Problem requirements: Extract word for word the lines of the listing from its start to the line holding "-61,7 +61,7 @@", both ends kept; pictures are not part of the copy.

Provided records:

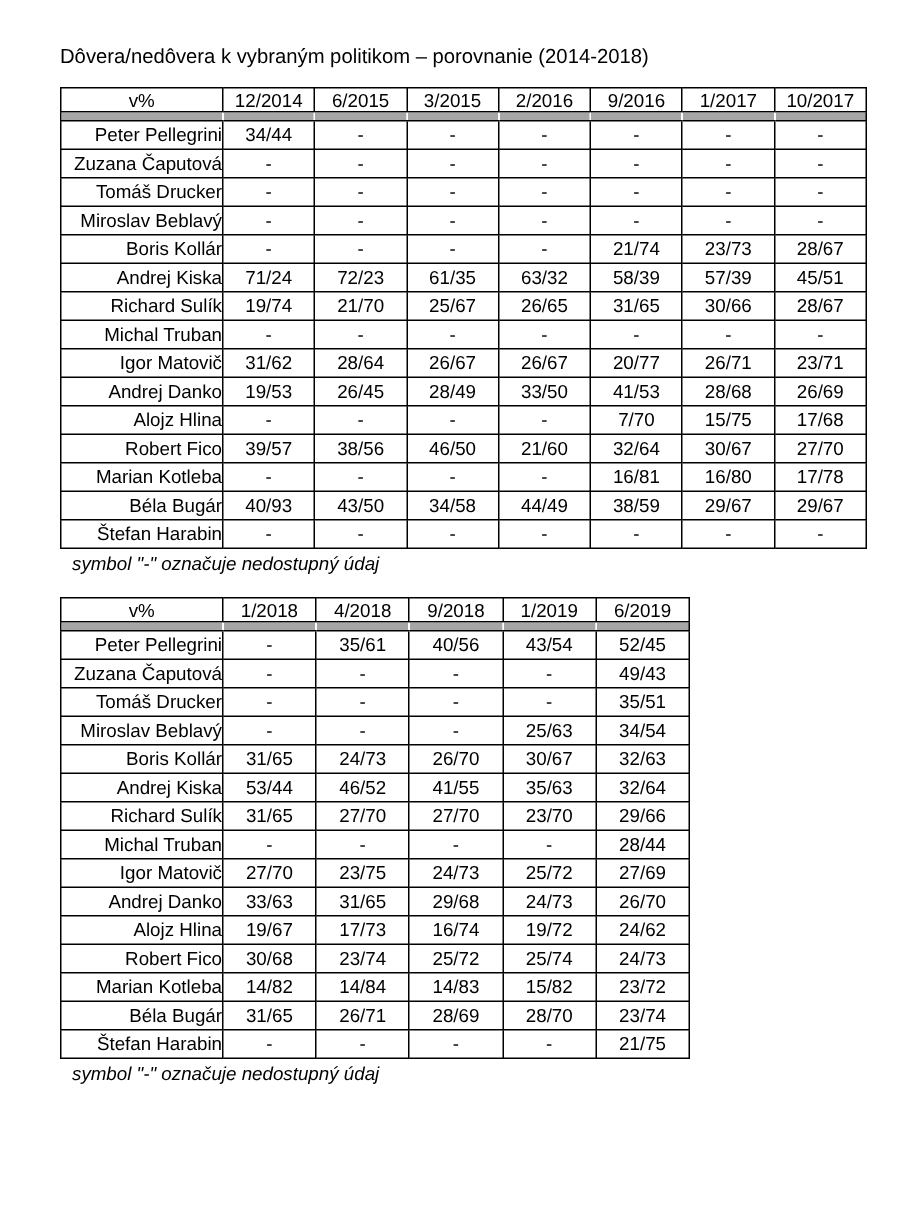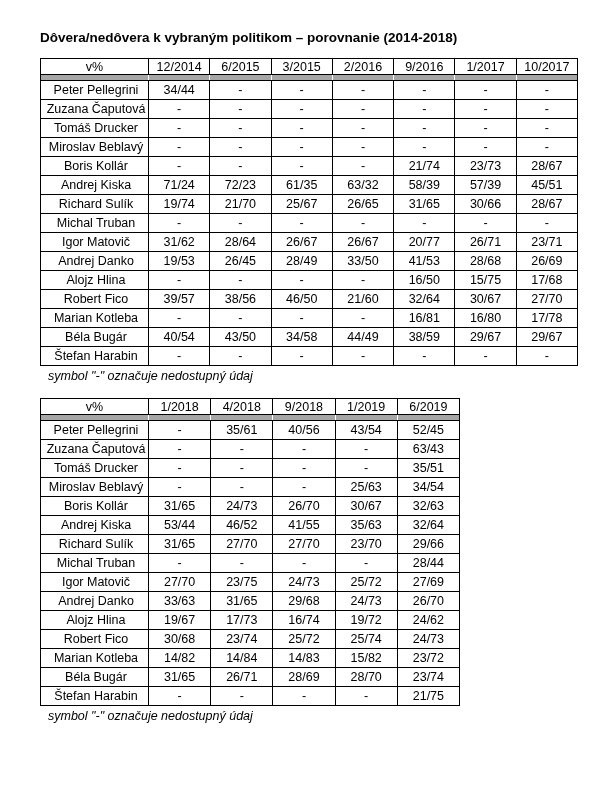--- a/index.html
+++ b/index.html
@@ -22,7 +22,7 @@
   }
   .doc-title {
     font-size: 13.5px;
-    font-weight: bold;
+    font-weight: normal;
     margin: 0 0 13px 0;
     letter-spacing: 0px;
     white-space: nowrap;

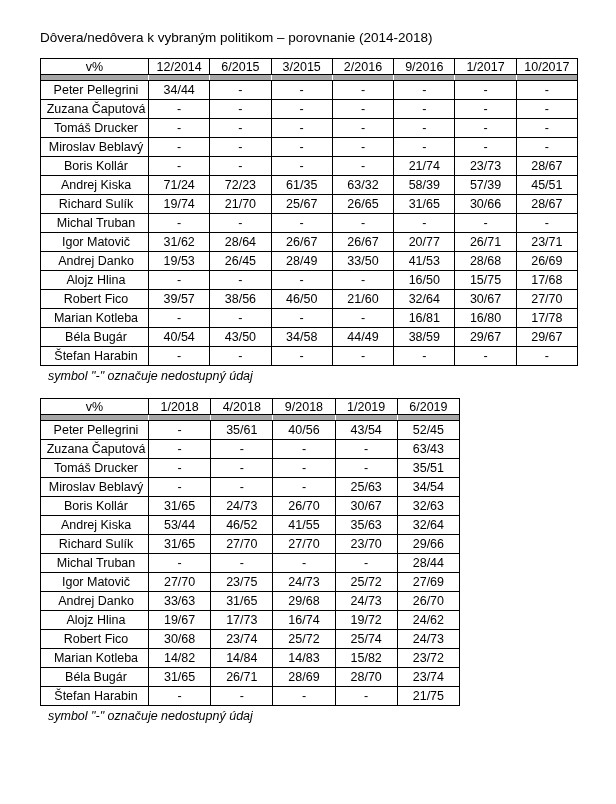--- a/index.html
+++ b/index.html
@@ -61,7 +61,7 @@
     text-align: center;
   }
   tr.data-row td.name-cell {
-    text-align: center;
+    text-align: right;
     padding-left: 3px;
     margin-left: 48px;
   }

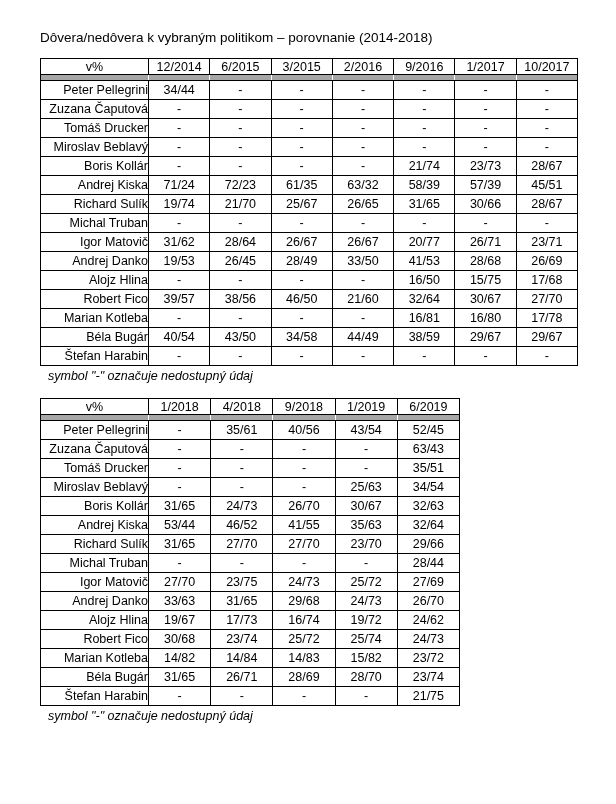--- a/index.html
+++ b/index.html
@@ -221,7 +221,7 @@
             <td class="value-cell">-</td>
             <td class="value-cell">-</td>
             <td class="value-cell">-</td>
-            <td class="value-cell">16/50</td>
+            <td class="value-cell">7/70</td>
             <td class="value-cell">15/75</td>
             <td class="value-cell">17/68</td>
           </tr>

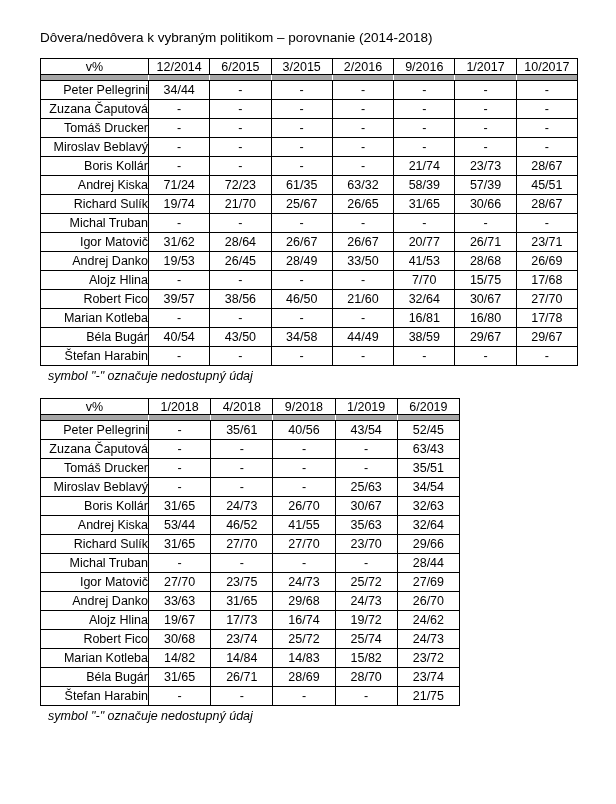--- a/index.html
+++ b/index.html
@@ -247,7 +247,7 @@
           </tr>
           <tr class="data-row">
             <td class="name-cell">Béla Bugár</td>
-            <td class="value-cell">40/54</td>
+            <td class="value-cell">40/93</td>
             <td class="value-cell">43/50</td>
             <td class="value-cell">34/58</td>
             <td class="value-cell">44/49</td>

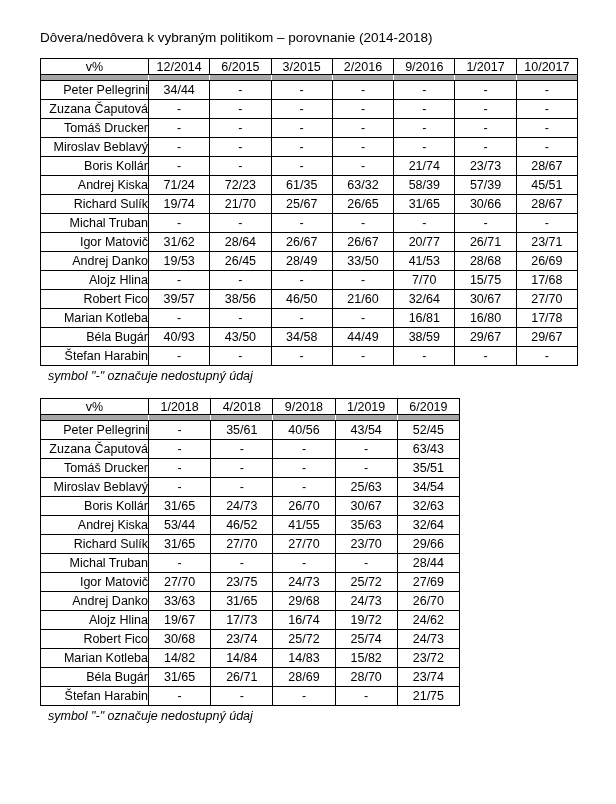--- a/index.html
+++ b/index.html
@@ -313,7 +313,7 @@
             <td class="value-cell">-</td>
             <td class="value-cell">-</td>
             <td class="value-cell">-</td>
-            <td class="value-cell">63/43</td>
+            <td class="value-cell">49/43</td>
           </tr>
           <tr class="data-row">
             <td class="name-cell">Tomáš Drucker</td>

Solved exercise:
--- a/index.html
+++ b/index.html
@@ -22,7 +22,7 @@
   }
   .doc-title {
     font-size: 13.5px;
-    font-weight: bold;
+    font-weight: normal;
     margin: 0 0 13px 0;
     letter-spacing: 0px;
     white-space: nowrap;

--- a/index.html
+++ b/index.html
@@ -61,7 +61,7 @@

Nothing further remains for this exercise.